Here's a summary of what I observed at the Central RAC meeting last night (anyone else can feel free to hop in if I'm missing an important detail):

There was a lot of discussion surrounding moving general elk tags to a draw system. Most public comment was in opposition. SFW "reluctantly" supported it, and only with the caveat that it would be a one-year trial. One argument the Division made in favor of it was that it would provide them with data to more accurately quantify true demand for the tags, which could then be used to come up with a long-term solution when the elk plan is rewritten next year. Members of the public and RAC questioned whether it would be good data, or whether the draw would just motivate more people to apply.

One alternative idea that was presented was to issue unlimited any bull elk tags for one year. It was argued that this would serve a similar purpose in quantifying true demand, while also avoiding issues with the OTC sales system. Some concern was expressed about whether allowing unlimited any bull elk tags on top of the multi-season tags would be allowing for too much pressure.

Ultimately, a motion was made to recommend keeping general season elk tags over the counter next year, and to recommend issuing unlimited any bull elk tags next year, with the understanding being that a longer-term solution will be addressed in the elk plan for years following. The motion passed 9-1. Then, a motion was made to suspend the multi-season tag for the same one-year period. It failed 5-6 (with the RAC chair having to break the tie).
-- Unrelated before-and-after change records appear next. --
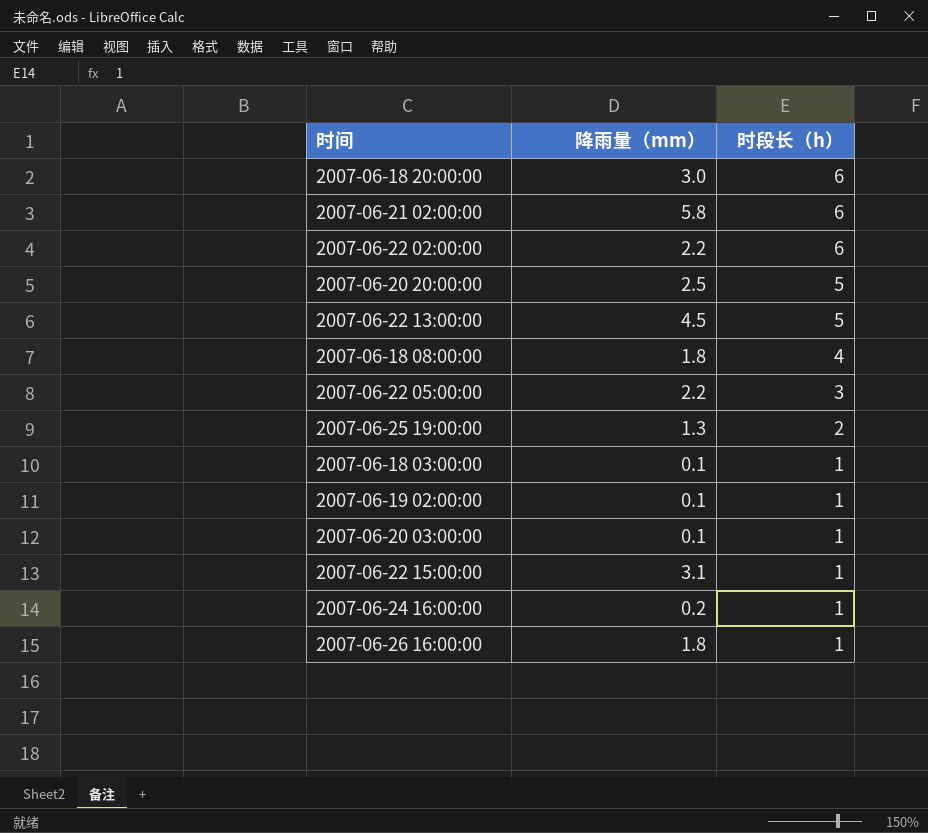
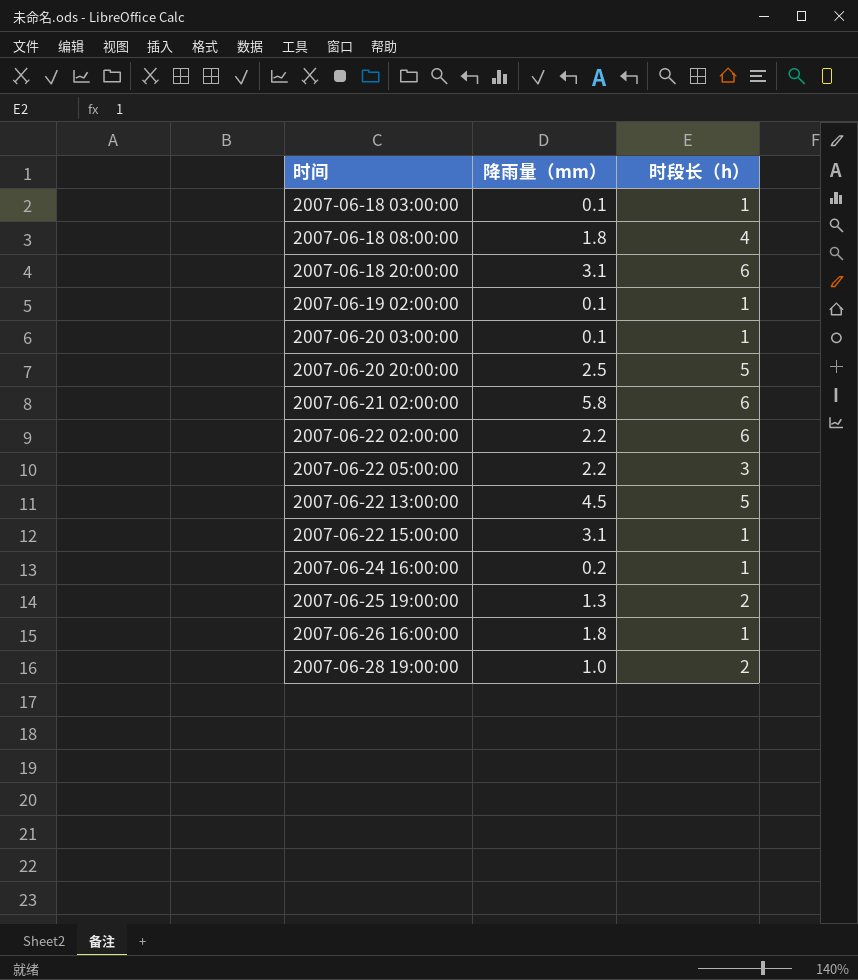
row order: 时段长（h） descending -> 时间 ascending
2007-06-18 20:00:00 | 降雨量（mm）: 3.0 -> 3.1
row 2007-06-28 19:00:00: none -> 1.0 | 2

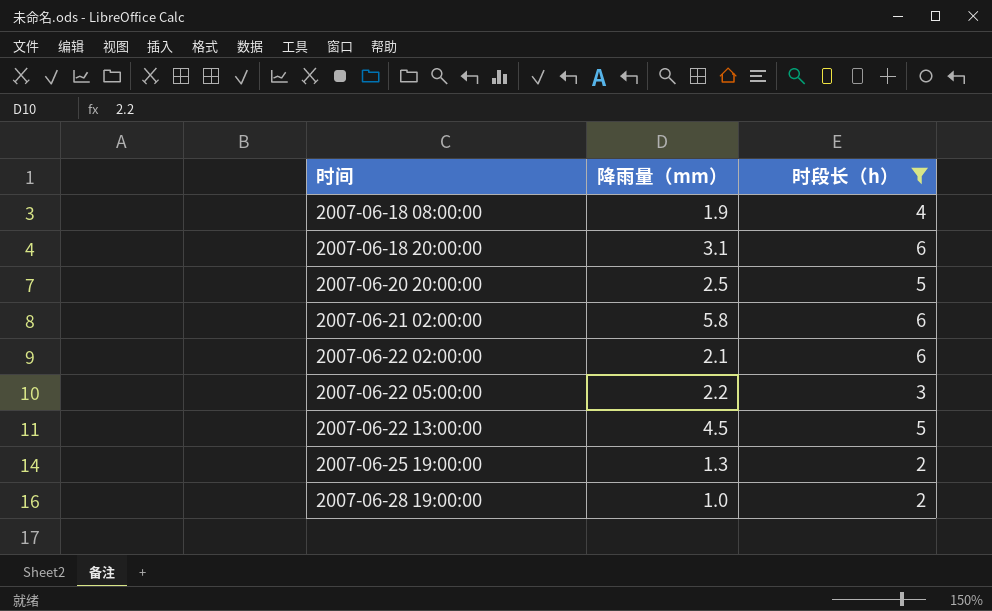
filter: none -> 时段长（h） != 1
2007-06-18 08:00:00 | 降雨量（mm）: 1.8 -> 1.9
2007-06-22 02:00:00 | 降雨量（mm）: 2.2 -> 2.1

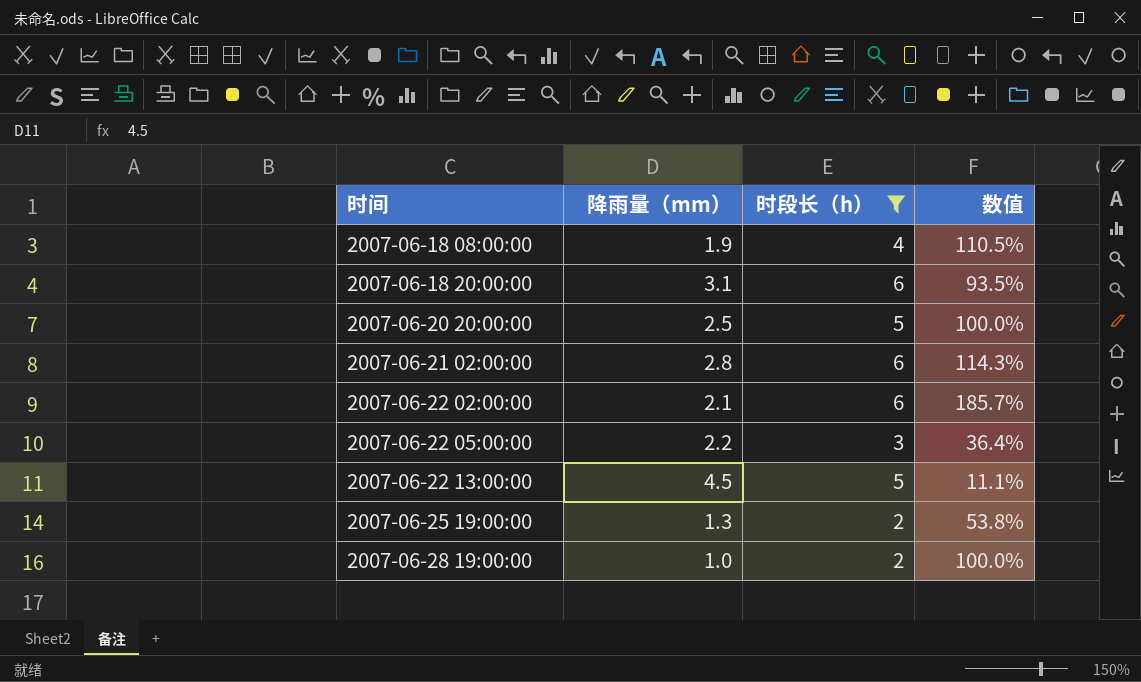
column 数值 | formula: none -> ([时段长（h）] - [降雨量（mm）]) / [降雨量（mm）]
2007-06-21 02:00:00 | 降雨量（mm）: 5.8 -> 2.8

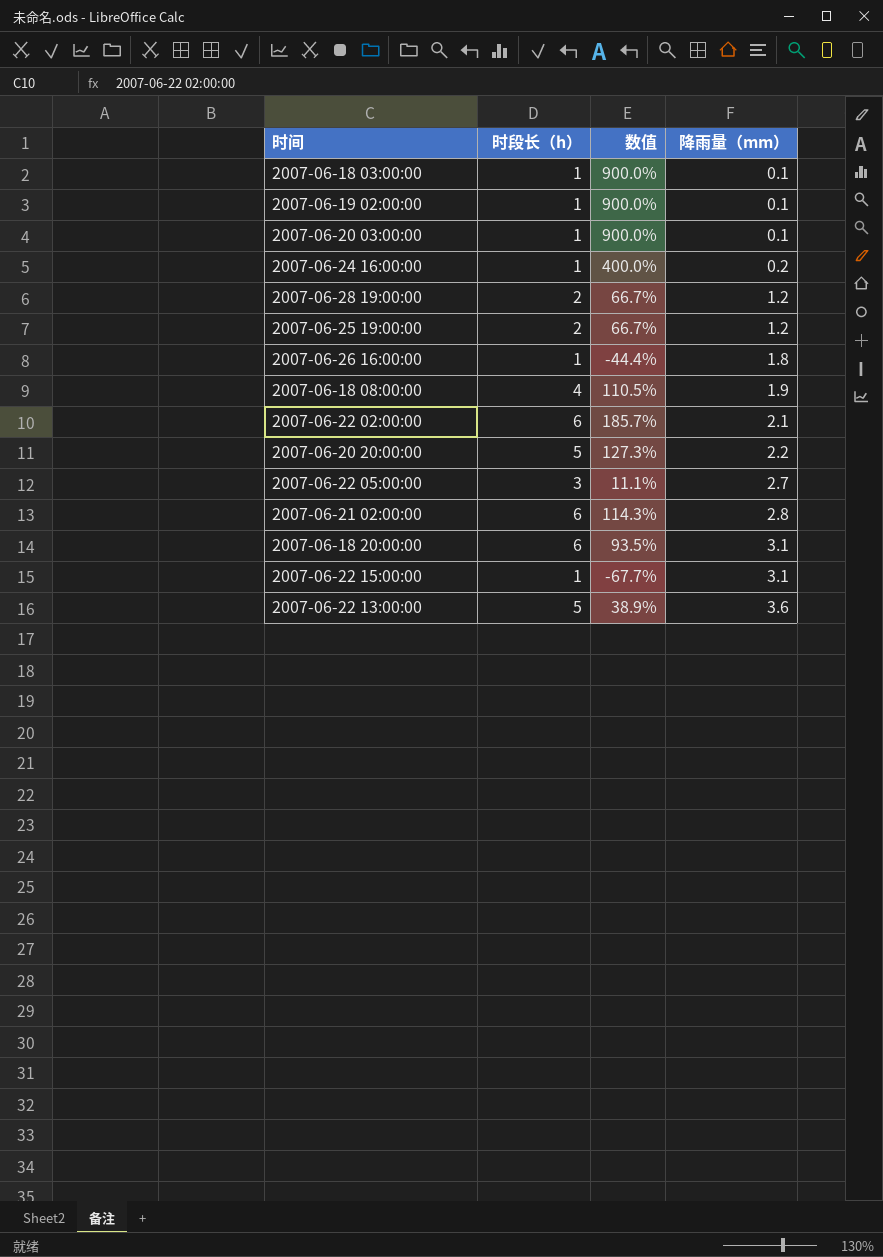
filter: 时段长（h） != 1 -> none
row order: 时间 ascending -> 降雨量（mm） ascending
column 降雨量（mm） | position: 2 -> 4
2007-06-28 19:00:00 | 数值: 100.0% -> 66.7%
2007-06-28 19:00:00 | 降雨量（mm）: 1.0 -> 1.2
2007-06-25 19:00:00 | 数值: 53.8% -> 66.7%
2007-06-25 19:00:00 | 降雨量（mm）: 1.3 -> 1.2
2007-06-20 20:00:00 | 数值: 100.0% -> 127.3%
2007-06-20 20:00:00 | 降雨量（mm）: 2.5 -> 2.2
2007-06-22 05:00:00 | 数值: 36.4% -> 11.1%
2007-06-22 05:00:00 | 降雨量（mm）: 2.2 -> 2.7
2007-06-22 13:00:00 | 数值: 11.1% -> 38.9%
2007-06-22 13:00:00 | 降雨量（mm）: 4.5 -> 3.6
Most public comment was against changing the 50/50 split to 60/40. SFW was against the change. A motion was made to keep the 50/50 split, and it passed 9-1.

A motion was made to add two days to the youth any bull elk hunt, with the rationale being that it would give youth hunters a bit more time in the field without having to compete with archery hunters. This would push the season up to the day before the muzzleloader deer hunt starts. This motion passed unanimously.

There were a few other motions and topics I have not included because they're less relevant to the discussions on this thread.

On the whole, I'm pleased with the Central RAC and the efforts their members take to advocate for the public. My hope is that the wildlife board will take public comment as seriously as the Central RAC did.


----------



## cowboy (Oct 12, 2021)

Thank you for the update. And kudos to you for taking the time to get involved.


----------



## Vanilla (Dec 11, 2009)

Clarq said:


> On the whole, I'm pleased with the Central RAC and the efforts their members take to advocate for the public. My hope is that the wildlife board will take public comment as seriously as the Central RAC did.


If this current Board has proven anything, it is that they not only don't care about what the public thinks, they also don't care about what the RACs think. But yes, I hold out hope, if for no other reason I am a glutton for punishment. 

Thanks for this update. I'm pleased with how the Central RAC handled this. If they want the data, making elk tags unlimited would certainly give them that data as easily, if not more so than moving into a draw. There simply is no way they take this out of a draw if it goes there. DWR isn't giving up the application money willingly. SFW knows that, and I think this "reluctant" support accounts for that knowledge. I don't trust them, but only because I've been paying attention for the last 15 years.


----------



## Airborne (May 29, 2009)

If it goes unlimited OTC next year it might be time to cash in my LE elk points and wait for the dust to settle. Hey Niller' ya want to put in together buddy? I'm sitting at 16 points  We can use your points to bump me up to an early rifle tag on the Manti!


----------



## PBH (Nov 7, 2007)

Vanilla said:


> If this current Board has proven anything, it is that they not only don't care about what the public thinks, they also don't care about what the RACs think. But yes, I hold out hope, if for no other reason I am a glutton for punishment.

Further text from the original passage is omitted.